Information supplied:
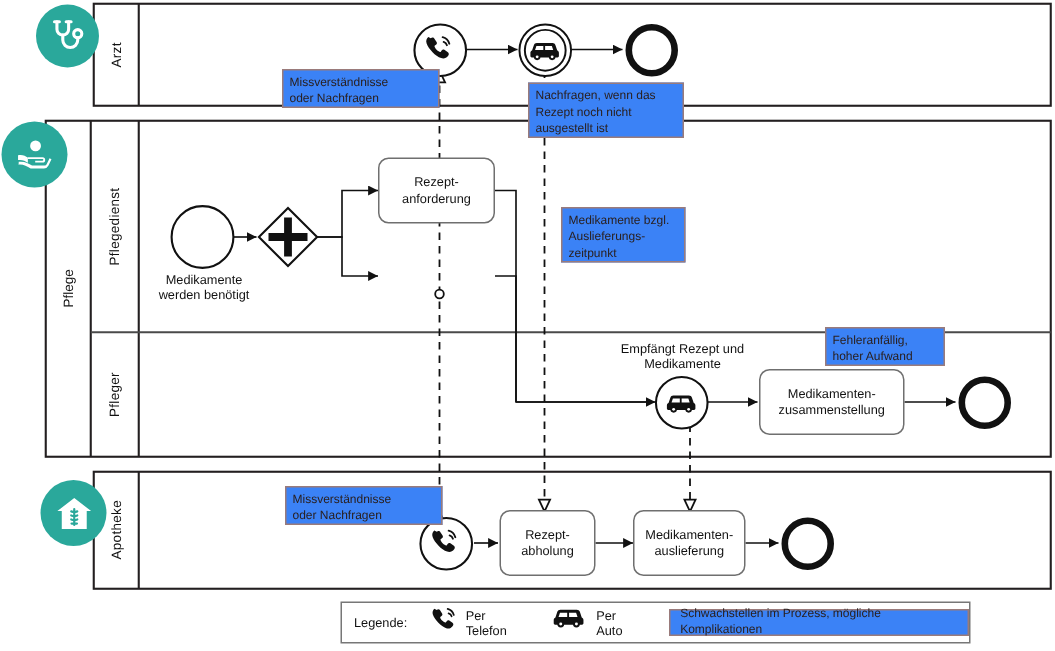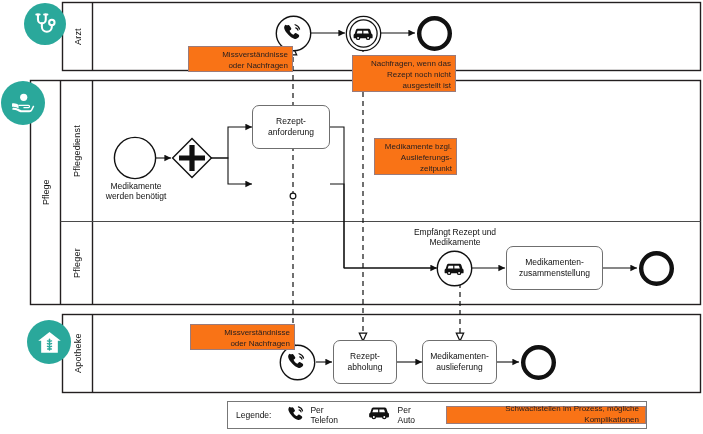--- a/index.html
+++ b/index.html
@@ -42,9 +42,9 @@
 
   .note{
     position:absolute;box-sizing:border-box;
-    background:#f97316;border:1px solid #9a7b7b;
+    background:#3b82f6;border:1px solid #9a7b7b;
     font-size:8px;line-height:1.35;color:#2a2020;
-    padding:3px 4px;z-index:8;text-align:right;
+    padding:3px 4px;z-index:8;
   }
   .note.legend-note{display:flex;align-items:center;}
 

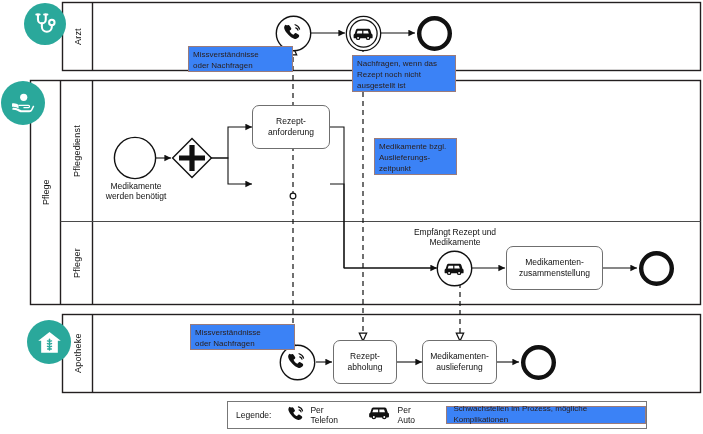--- a/index.html
+++ b/index.html
@@ -316,6 +316,10 @@
     <div>zeitpunkt</div>
   </div>
 
+  <div class="note" style="left:550px;top:218px;width:80px;height:26px;">
+    <div>Fehleranfällig,</div>
+    <div>hoher Aufwand</div>
+  </div>
 
   <div class="note" style="left:190px;top:324px;width:105px;height:26px;">
     <div>Missverständnisse</div>

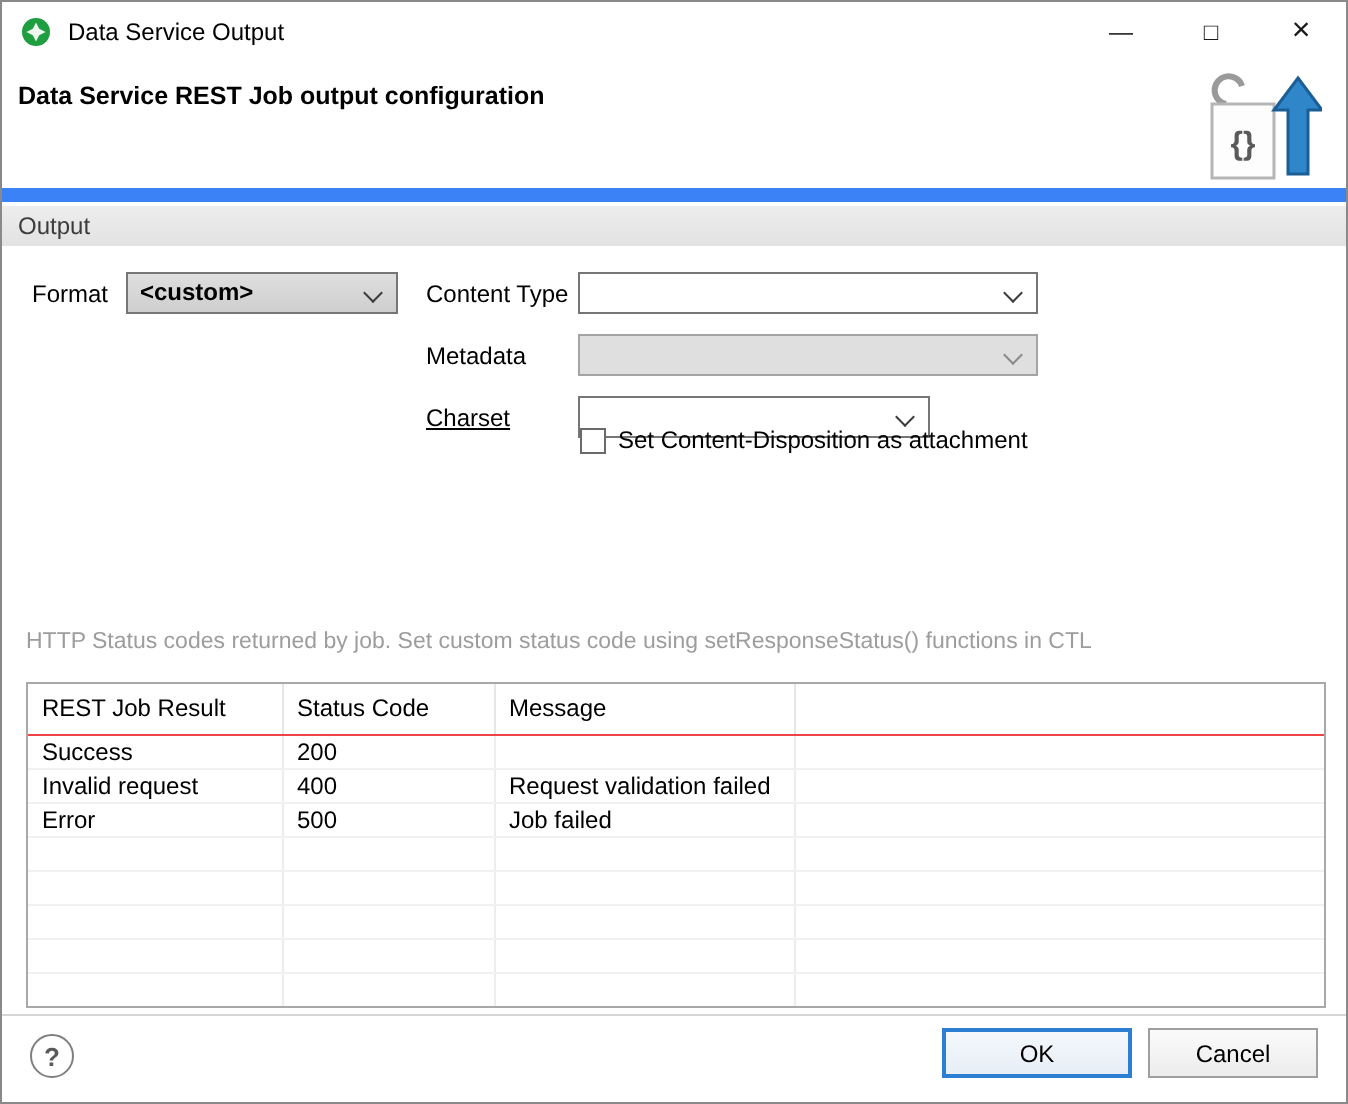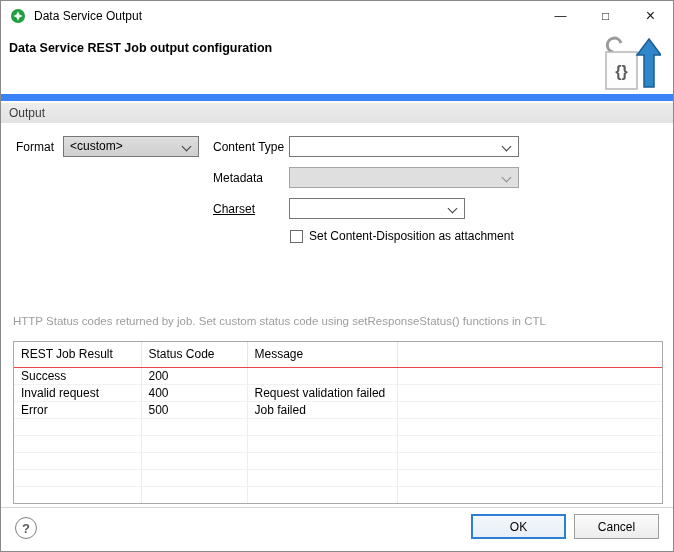--- a/index.html
+++ b/index.html
@@ -32,7 +32,7 @@
   .lbl-metadata { left:212px; top:45px; }
   .lbl-charset { left:212px; top:76px;text-decoration:underline; }
 
-  .combo { position:absolute; height:21px; background:#fff; border:1px solid #767676; line-height:19px; padding:0 22px 0 6px; cursor:default; }
+  .combo { position:absolute; height:21px; background:#fff; border:1px solid #767676; line-height:19px; padding:0 22px 0 6px; cursor:default;font-weight:bold; }
   .combo-value { display:block; overflow:hidden; white-space:nowrap; }
   .combo-arrow { position:absolute; right:8px; top:6px; width:7px; height:7px; border-right:1.4px solid #3c3c3c; border-bottom:1.4px solid #3c3c3c; transform:rotate(45deg); }
   .combo.gray { background:linear-gradient(#dedede,#cfcfcf); }

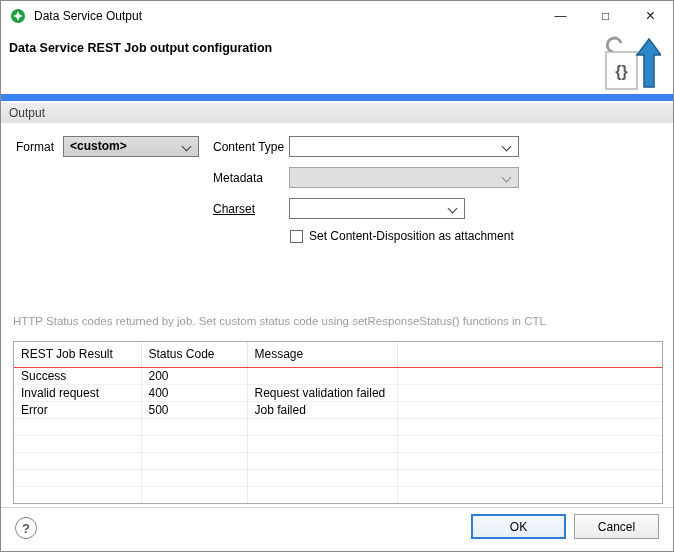--- a/index.html
+++ b/index.html
@@ -44,7 +44,7 @@
   .cmb-metadata { left:288px; top:44px; width:230px; }
   .cmb-charset { left:288px; top:75px; width:176px; }
 
-  .checkbox-row { position:absolute; left:289px; top:106px; display:flex; align-items:flex-end; }
+  .checkbox-row { position:absolute; left:289px; top:90px; display:flex; align-items:flex-end; }
   .checkbox { width:13px; height:13px; background:#fff; border:1px solid #6a6a6a; flex:0 0 auto; }
   .checkbox-label { margin-left:6px; }
 

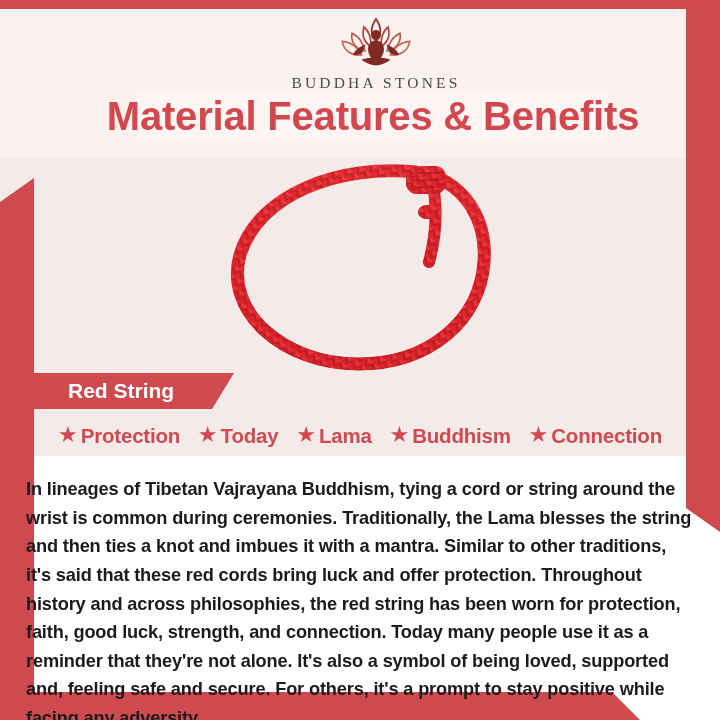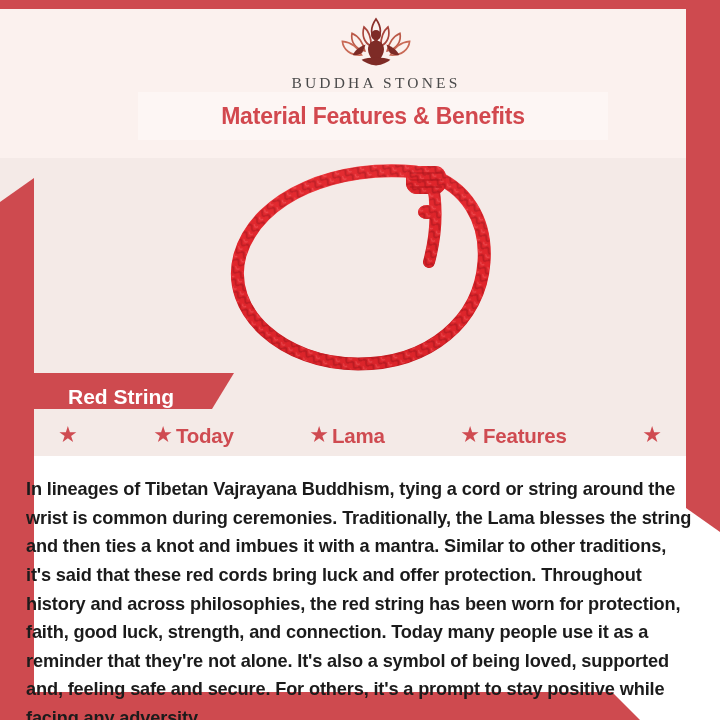--- a/index.html
+++ b/index.html
@@ -103,7 +103,7 @@
   }
   .title-band h1 {
     margin: 16px;
-    font-size: 23px;
+    font-size: 40px;
     font-weight: bold;
     color: #d2484e;
     letter-spacing: -0.2px;

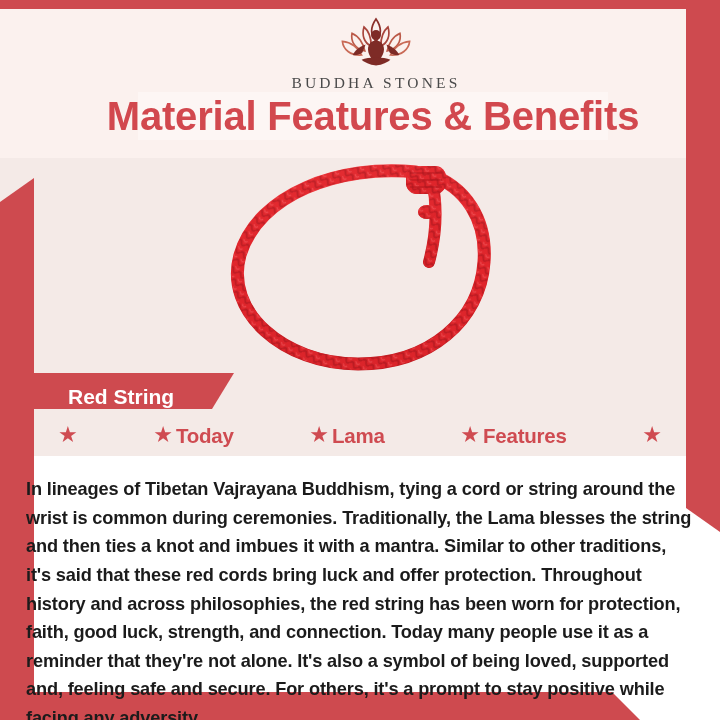--- a/index.html
+++ b/index.html
@@ -131,7 +131,7 @@
     background: #ce4a4f;
     clip-path: polygon(0 0, 100% 0, calc(100% - 22px) 100%, 0 100%);
     display: flex;
-    align-items: flex-end;
+    align-items: center;
   }
   .name-tab span {
     color: #ffffff;

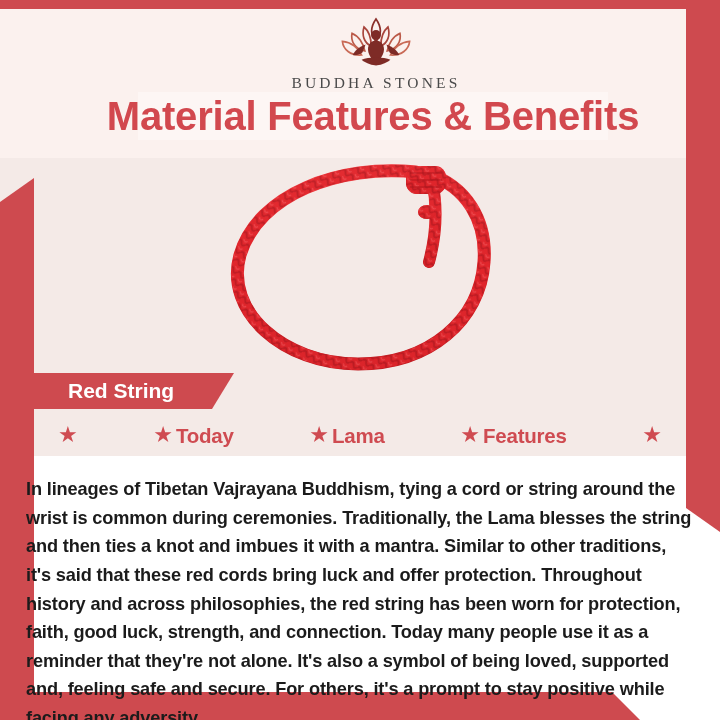--- a/index.html
+++ b/index.html
@@ -263,6 +263,7 @@
   <div class="features-row">
     <div class="feature">
       <span class="star">★</span>
+      <span class="flabel">Protection</span>
     </div>
     <div class="feature">
       <span class="star">★</span>

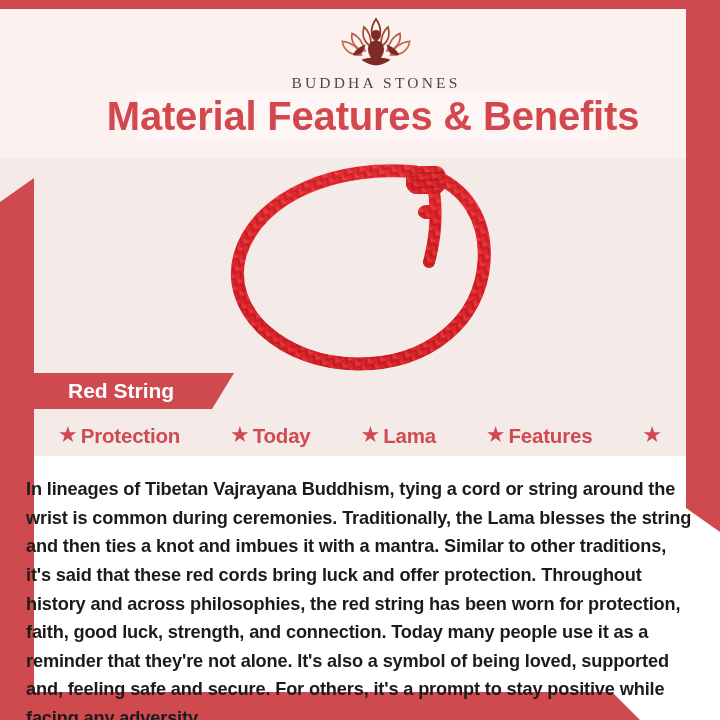--- a/index.html
+++ b/index.html
@@ -275,7 +275,7 @@
     </div>
     <div class="feature">
       <span class="star">★</span>
-      <span class="flabel">Features</span>
+      <span class="flabel">Buddhism</span>
     </div>
     <div class="feature">
       <span class="star">★</span>

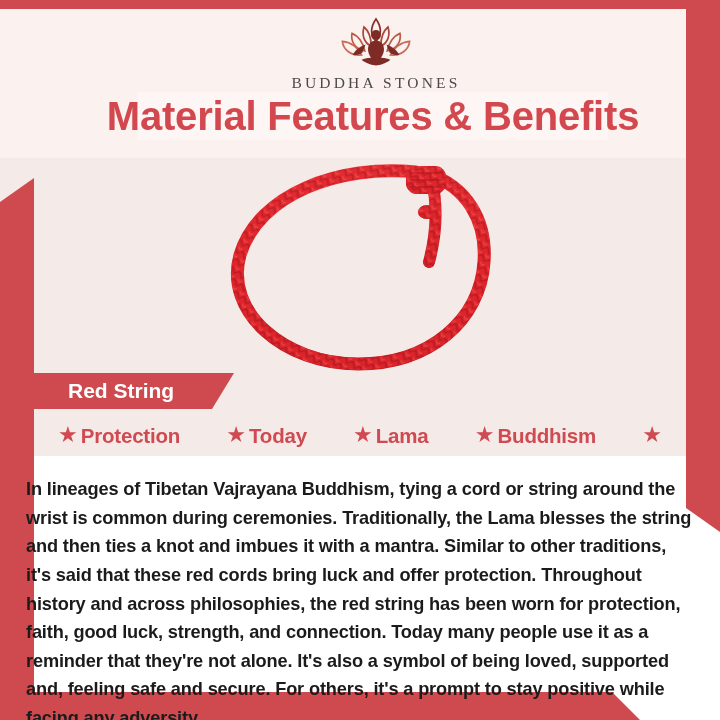--- a/index.html
+++ b/index.html
@@ -279,6 +279,7 @@
     </div>
     <div class="feature">
       <span class="star">★</span>
+      <span class="flabel">Connection</span>
     </div>
   </div>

What you should do: In the records, the line containing "-131,7 +131,7 @@" starts the span and the final line ends it. Output exactly that span, both ends included, with no pictures and nothing else.

Output of the task:
@@ -131,7 +131,7 @@
     background: #ce4a4f;
     clip-path: polygon(0 0, 100% 0, calc(100% - 22px) 100%, 0 100%);
     display: flex;
-    align-items: flex-end;
+    align-items: center;
   }
   .name-tab span {
     color: #ffffff;

--- a/index.html
+++ b/index.html
@@ -263,6 +263,7 @@
   <div class="features-row">
     <div class="feature">
       <span class="star">★</span>
+      <span class="flabel">Protection</span>
     </div>
     <div class="feature">
       <span class="star">★</span>

--- a/index.html
+++ b/index.html
@@ -275,7 +275,7 @@
     </div>
     <div class="feature">
       <span class="star">★</span>
-      <span class="flabel">Features</span>
+      <span class="flabel">Buddhism</span>
     </div>
     <div class="feature">
       <span class="star">★</span>

--- a/index.html
+++ b/index.html
@@ -279,6 +279,7 @@
     </div>
     <div class="feature">
       <span class="star">★</span>
+      <span class="flabel">Connection</span>
     </div>
   </div>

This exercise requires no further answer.